Projects pay price for Children’s Fund cuts

 

Offering children a present and then taking it away when it’s
within arm’s reach is a pretty mean thing to do. But that is
precisely what the government has done with the Children’s
Fund, writes Katie Leason.

The future of the initiative for vulnerable 5-13 year olds was
dealt a substantial blow when fears over cuts to budgets came true.
Managers had been warned before Christmas that cuts were on the
cards, and confirmation of their severity came in the form of a
brief letter from Children’s Fund director Kathy Bundred.

In it she wrote that their allocations would be drastically
reduced. Budgets for 2004-5 are to be reduced by 15 per cent, and
those for 2005-6 by around a third. Dismal news given that
programmes had already started planning and commissioning for the
next two years.

The cuts are understood to be needed because of an
“over-allocation” of funds by the now disbanded
Children and Young People’s Unit, which was responsible for
the Children’s Fund until last autumn.

In the letter Bundred apologised for the “difficult
period”, but warned that the situation “will remain
challenging for some time”. However, she did make an effort
to reassure managers that ministers were “very keen”
that the preventive work they had pioneered would continue to 2006
and beyond. Few will take much comfort.

Not surprisingly Children’s Fund programme managers are
furious and disappointed. Some are so disillusioned that they have
already started to refer to their programmes in the past tense.

Resign en masse

One programme manager said that her partnership was considering
resigning en masse as a result of the announcement.

“We had a vision, a plan. We were deeply involved in the
community and were getting the thing off the ground with great
success. The reduction has lead us to question the purpose of the
partnership and how viable the whole programme is,” she
said.

Her programme is only a small one, but even so hundreds of
children will be affected by the cuts. By 2006, she thinks that
just a quarter of the projects originally planned will actually be
running.

And it’s not just a case of stopping some services to
allow others to continue. Losing one project would have a knock on
effect on others, she explained, as the programme has been designed
so that services are linked.

There’s no getting away from the fact that cutting
services at this stage will have a detrimental effect on the
community and jeopardise the relationships that have been built
up.

 “We have worked hard to raise awareness and to take them
away would have a critical effect on working in the community
again. In the community, one thing I’m dreading is seeing the
young people, as it is their projects. When I see them they say how
is my project doing,” she said.

Another programme manager described the civil servants
responsible for the financial mess as “financially
incompetent”. She has already begun to break the bad news,
this week telling one provider how his budget for next year was
likely to be just two fifths of the current amount.

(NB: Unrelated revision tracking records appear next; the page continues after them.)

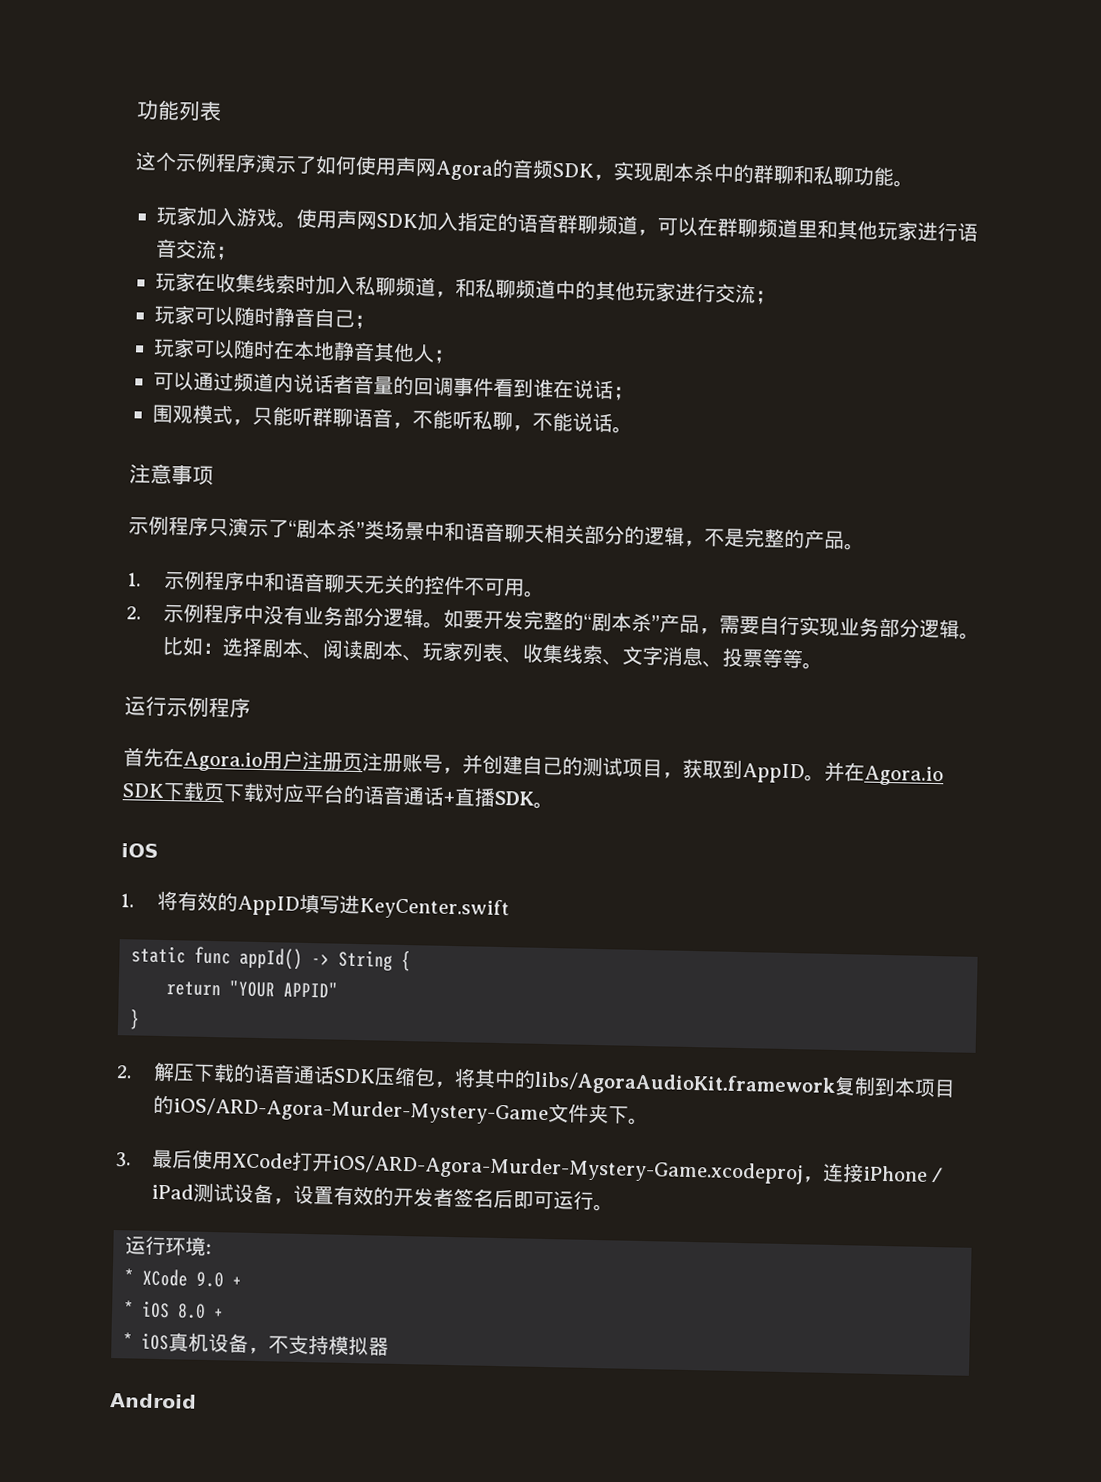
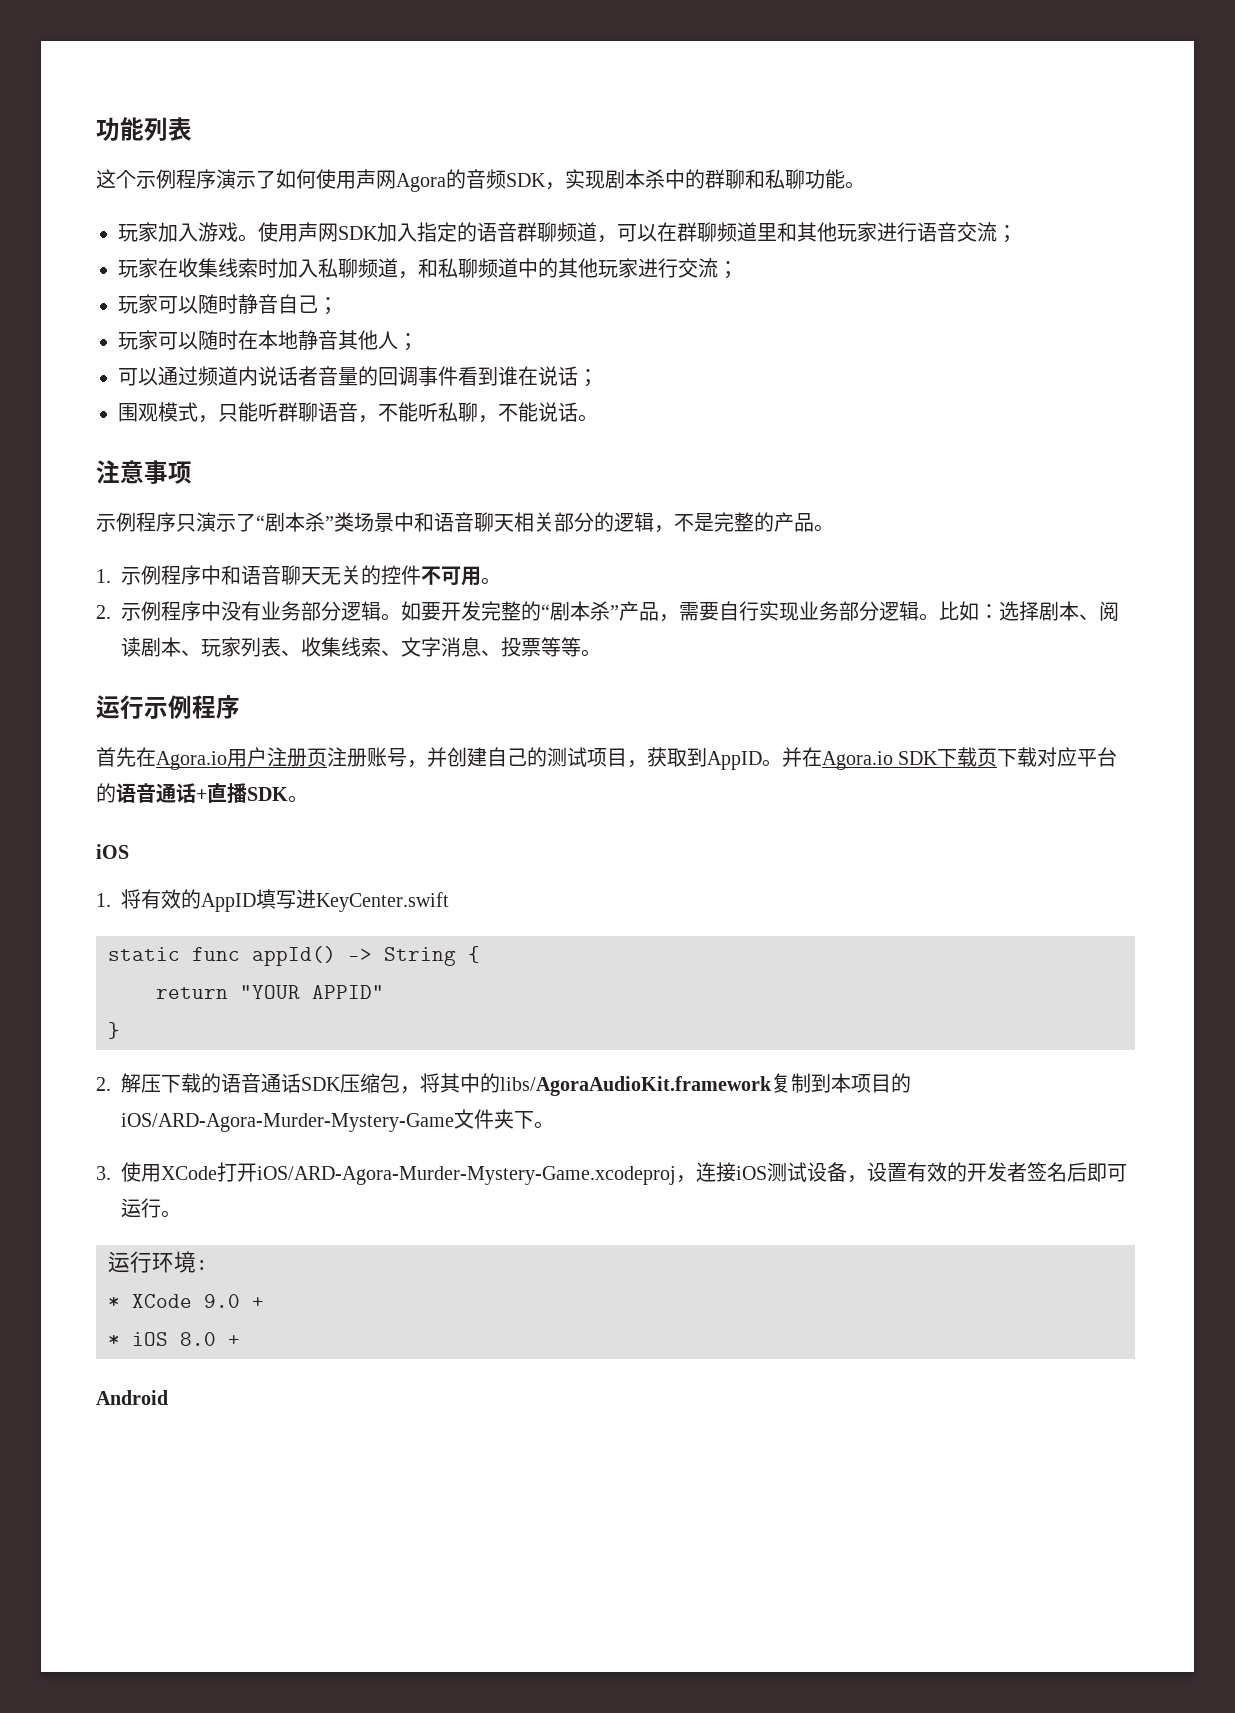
[152,1149,194,1169] 最后 -> (111, 1173) none
[862,1165,949,1183] [151,1183,195,1200] iPhone／iPad -> [736,1166,767,1180] iOS
[123,1332,389,1356] // * iOS真机设备，不支持模拟器 -> (240, 1340) none

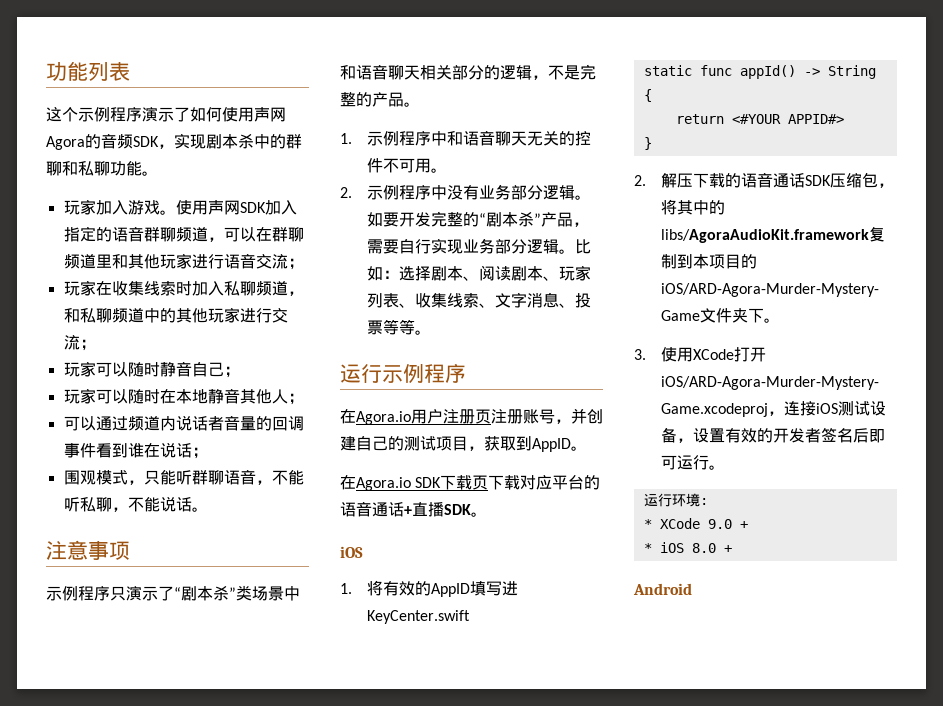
[96,747,136,767] 首先 -> (466, 373) none
[782,747,802,767] 并 -> (587, 448) //
[240,985,384,999] "YOUR APPID" -> [731,114,844,124] <#YOUR APPID#>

‘Every Child Matters so long as they are not a
Children’s Fund child’

“Every Child Matters so long as they are not a
Children’s Fund child and that’s all 5-13 year olds.
They are saying one thing on one level, but then taking money away
on another level,” said the programme manager.

She also questioned the figures that the government had used to
reach its conclusions.

“They’re now trying to say that more money has been
spent on the Children’s Fund than actually has been.
There’s been a complete cock up. The government should put
its hand in its pocket and put £40 million back into the
Children’s Fund,” she said.

Of course, cutting services will result in job losses, and
expensive senior staff likely to be the first to go – and may
be put off being involved in such work again..

“I would choose never to work in this kind of area again.
I’ve had a career in public service and I don’t want to
work in the public service again,” she said.

Tony Benjamin, programme manager for Bristol’s
Children’s Fund, said that his original plan was to inform
providers in November about whether or not they would be required
from April. However, as the budgets were not known at that time
– and still aren’t expected to be released until the
end of this month – he was unable to carry this out.

“For the last three months I have had a continuous
inundation of anxiety, anger, distrust and complaints from
providers and users who we have worked hard with and built
relationships with,” he said.

He too thinks that the cuts to services will have a devastating
effect.

“By damaging the relationships that have been formed and
betraying the basic notion that it was a bottom up process that was
worth children, young people and stakeholders participating in –
that is risking hugely all the ground work that has been done to
establish children’s trusts and other activities in the green
paper,” he said.

The way things are going, the government’s ambitious plans
for children’s services will be at risk of failing before the
children’s bill has even been published.